Однажды после этих истязаний Травиата вошла на кухню и, не заметив, что у окна стоит дочка, в сердцах передразнила:

— Аморе! Аморе!.. Купи мне «Беломору»!

Анечка радостно расхохоталась и продолжила любимый папин дуэт:

— Си! Си!..

А остроумная мама тут же нашлась:

— И спички принеси!

И уже обе покатывались и не могли остановиться. И, давясь от смеха, всё повторяли свой экспромт. Как говорит Степка, радости полные штаны.

Степка их и заложил. Когда папа в очередной раз изображал какую-то эстрадную звезду, кажется, Бюльбюль-оглы, радостный сынишка крикнул:

— А теперь мама пусть споет «Аморе-беломоре»!

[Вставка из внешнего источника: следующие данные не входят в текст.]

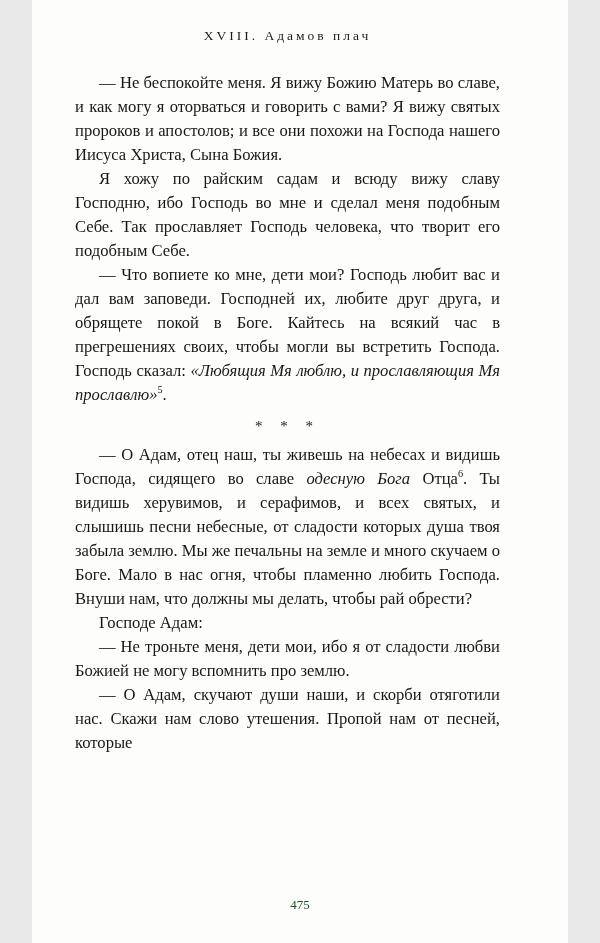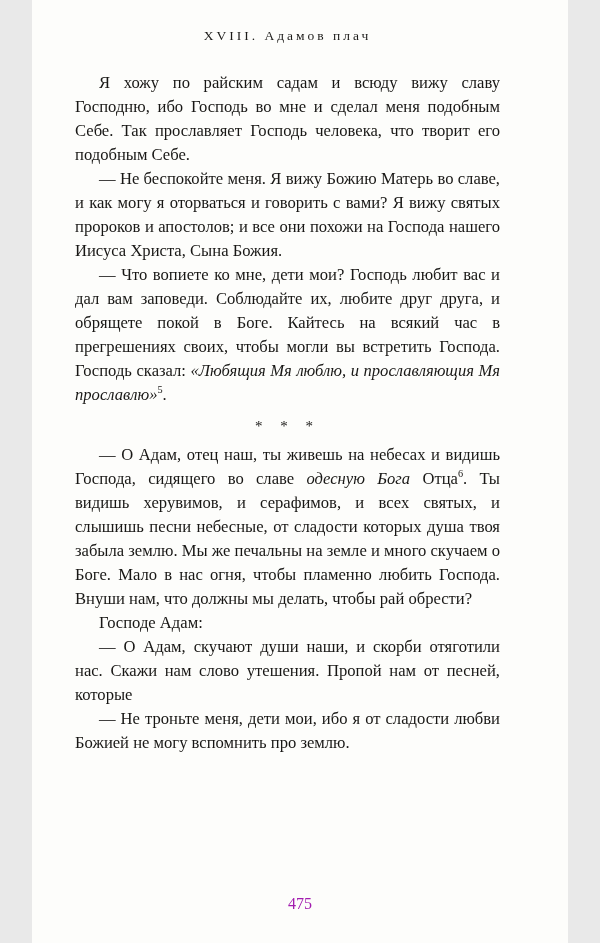--- a/index.html
+++ b/index.html
@@ -69,8 +69,8 @@
   <div class="running-head">XVIII. Адамов плач</div>
 
   <div class="body-text">
+      <p class="para"><span>— Не беспокойте меня. Я вижу Божию Матерь во славе, и как могу я оторваться и говорить с вами? Я вижу святых пророков и апостолов; и все они похожи на Господа нашего Иисуса Христа, Сына Божия.</span></p>
       <p class="para"><span>Я хожу по райским садам и всюду вижу славу Господню, ибо Господь во мне и сделал меня подобным Себе. Так прославляет Господь человека, что творит его подобным Себе.</span></p>
-      <p class="para"><span>— Не беспокойте меня. Я вижу Божию Матерь во славе, и как могу я оторваться и говорить с вами? Я вижу святых пророков и апостолов; и все они похожи на Господа нашего Иисуса Христа, Сына Божия.</span></p>
       <p class="para"><span>— Что вопиете ко мне, дети мои? Господь любит вас и дал вам заповеди. Соблюдайте их, любите друг друга, и обрящете покой в Боге. Кайтесь на всякий час в прегрешениях своих, чтобы могли вы встретить Господа. Господь сказал: </span><span class="it">«Любящия Мя люблю, и прославляющия Мя прославлю»</span><sup class="fn-ref">5</sup><span>.</span></p>
       <p class="sep">* * *</p>
       <p class="para"><span>— О Адам, отец наш, ты живешь на небесах и видишь Господа, сидящего во славе </span><span class="it">одесную Бога</span><span> Отца</span><sup class="fn-ref">6</sup><span>. Ты видишь херувимов, и серафимов, и всех святых, и слышишь песни небесные, от сладости которых душа твоя забыла землю. Мы же печальны на земле и много скучаем о Боге. Мало в нас огня, чтобы пламенно любить Господа. Внуши нам, что должны мы делать, чтобы рай обрести?</span></p>

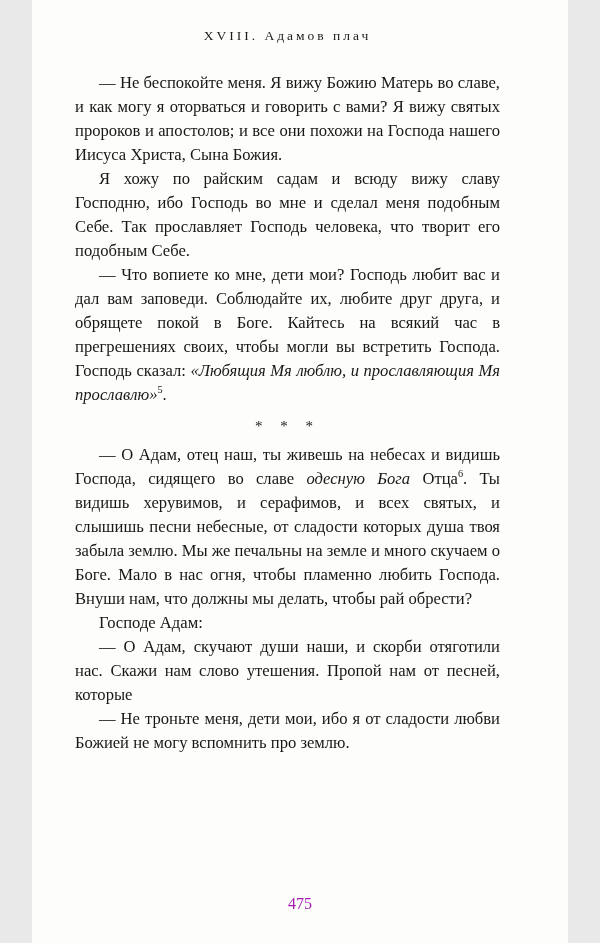--- a/index.html
+++ b/index.html
@@ -71,7 +71,7 @@
   <div class="body-text">
       <p class="para"><span>— Не беспокойте меня. Я вижу Божию Матерь во славе, и как могу я оторваться и говорить с вами? Я вижу святых пророков и апостолов; и все они похожи на Господа нашего Иисуса Христа, Сына Божия.</span></p>
       <p class="para"><span>Я хожу по райским садам и всюду вижу славу Господню, ибо Господь во мне и сделал меня подобным Себе. Так прославляет Господь человека, что творит его подобным Себе.</span></p>
-      <p class="para"><span>— Что вопиете ко мне, дети мои? Господь любит вас и дал вам заповеди. Соблюдайте их, любите друг друга, и обрящете покой в Боге. Кайтесь на всякий час в прегрешениях своих, чтобы могли вы встретить Господа. Господь сказал: </span><span class="it">«Любящия Мя люблю, и прославляющия Мя прославлю»</span><sup class="fn-ref">5</sup><span>.</span></p>
+      <p class="para"><span>— Что вопиете ко мне, дети мои? Господь любит вас и дал вам заповеди. Господней их, любите друг друга, и обрящете покой в Боге. Кайтесь на всякий час в прегрешениях своих, чтобы могли вы встретить Господа. Господь сказал: </span><span class="it">«Любящия Мя люблю, и прославляющия Мя прославлю»</span><sup class="fn-ref">5</sup><span>.</span></p>
       <p class="sep">* * *</p>
       <p class="para"><span>— О Адам, отец наш, ты живешь на небесах и видишь Господа, сидящего во славе </span><span class="it">одесную Бога</span><span> Отца</span><sup class="fn-ref">6</sup><span>. Ты видишь херувимов, и серафимов, и всех святых, и слышишь песни небесные, от сладости которых душа твоя забыла землю. Мы же печальны на земле и много скучаем о Боге. Мало в нас огня, чтобы пламенно любить Господа. Внуши нам, что должны мы делать, чтобы рай обрести?</span></p>
       <p class="para"><span>Господе Адам:</span></p>

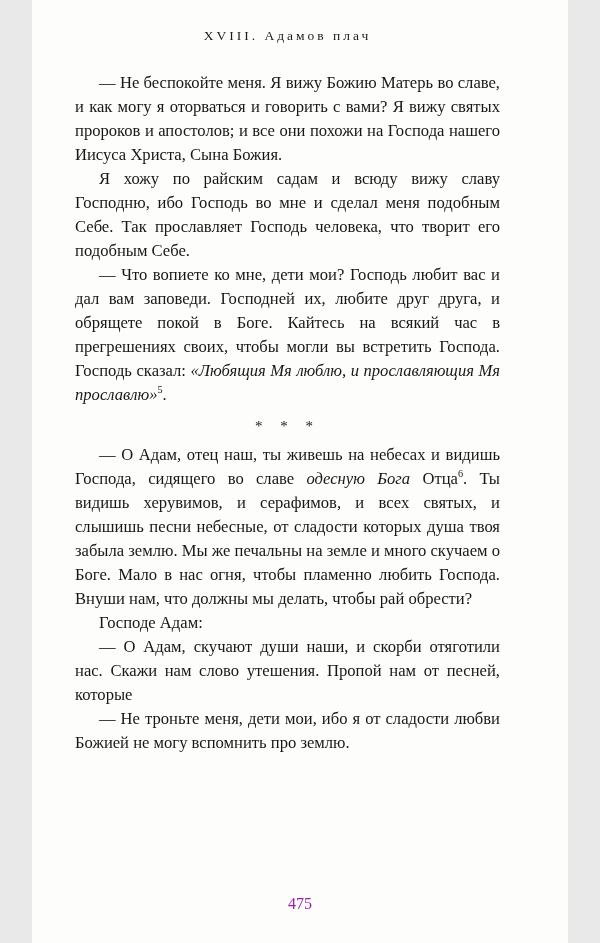--- a/index.html
+++ b/index.html
@@ -75,8 +75,8 @@
       <p class="sep">* * *</p>
       <p class="para"><span>— О Адам, отец наш, ты живешь на небесах и видишь Господа, сидящего во славе </span><span class="it">одесную Бога</span><span> Отца</span><sup class="fn-ref">6</sup><span>. Ты видишь херувимов, и серафимов, и всех святых, и слышишь песни небесные, от сладости которых душа твоя забыла землю. Мы же печальны на земле и много скучаем о Боге. Мало в нас огня, чтобы пламенно любить Господа. Внуши нам, что должны мы делать, чтобы рай обрести?</span></p>
       <p class="para"><span>Господе Адам:</span></p>
+      <p class="para"><span>— Не троньте меня, дети мои, ибо я от сладости любви Божией не могу вспомнить про землю.</span></p>
       <p class="para"><span>— О Адам, скучают души наши, и скорби отяготили нас. Скажи нам слово утешения. Пропой нам от песней, которые</span></p>
-      <p class="para"><span>— Не троньте меня, дети мои, ибо я от сладости любви Божией не могу вспомнить про землю.</span></p>
     </div>
 
 

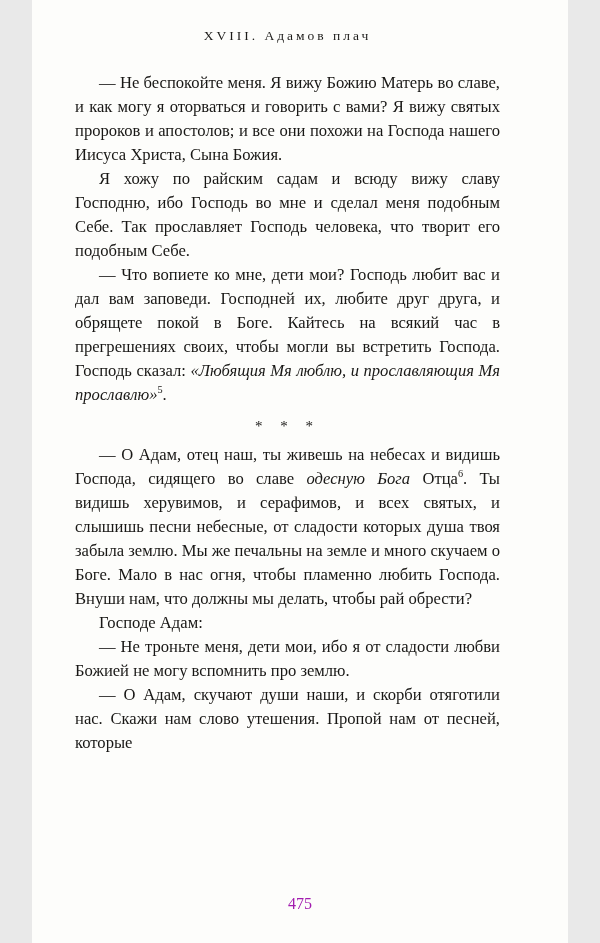--- a/index.html
+++ b/index.html
@@ -57,8 +57,8 @@
     left: 0; right: 0;
     bottom: 30px;
     text-align: center;
-    font-size: 16px;
-    color: #a21caf;
+    font-size: 13px;
+    color: #14532d;
   }
 </style>
 </head>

— Что-что? — удивился Василий Иваныч

— Да глупости… Что ты, Степа, выдумываешь?..

— Не выдумываю, не выдумываю, вы с Анькой пели — аморе-аморе!

— Вот как? — обрадовался генерал и пошутил: — Спой, светик, не стыдись!

Травиата не знала, что и делать, а Анка-хулиганка (и обезьянка) вдруг, нагло и весело глядя отцу в глаза, пропела все это издевательство над знаменитым дуэтом из неизвестной в России оперы. Папа ничего не сказал, повернулся и вышел.

Больнее всего Василию Иванычу было то, что его любимица ужасно фальшивила, ну просто невыносимо, как пьяный Дронов на расстроенной гитаре.

Вот тогда и появились наушники. Хотя их радиола ничего такого не предполагала и Бочажок сам должен был придумать и сделать какие-то усовершенствования и приспособления, отгоняя от горячего паяльника привлеченного запахом канифоли маленького сына.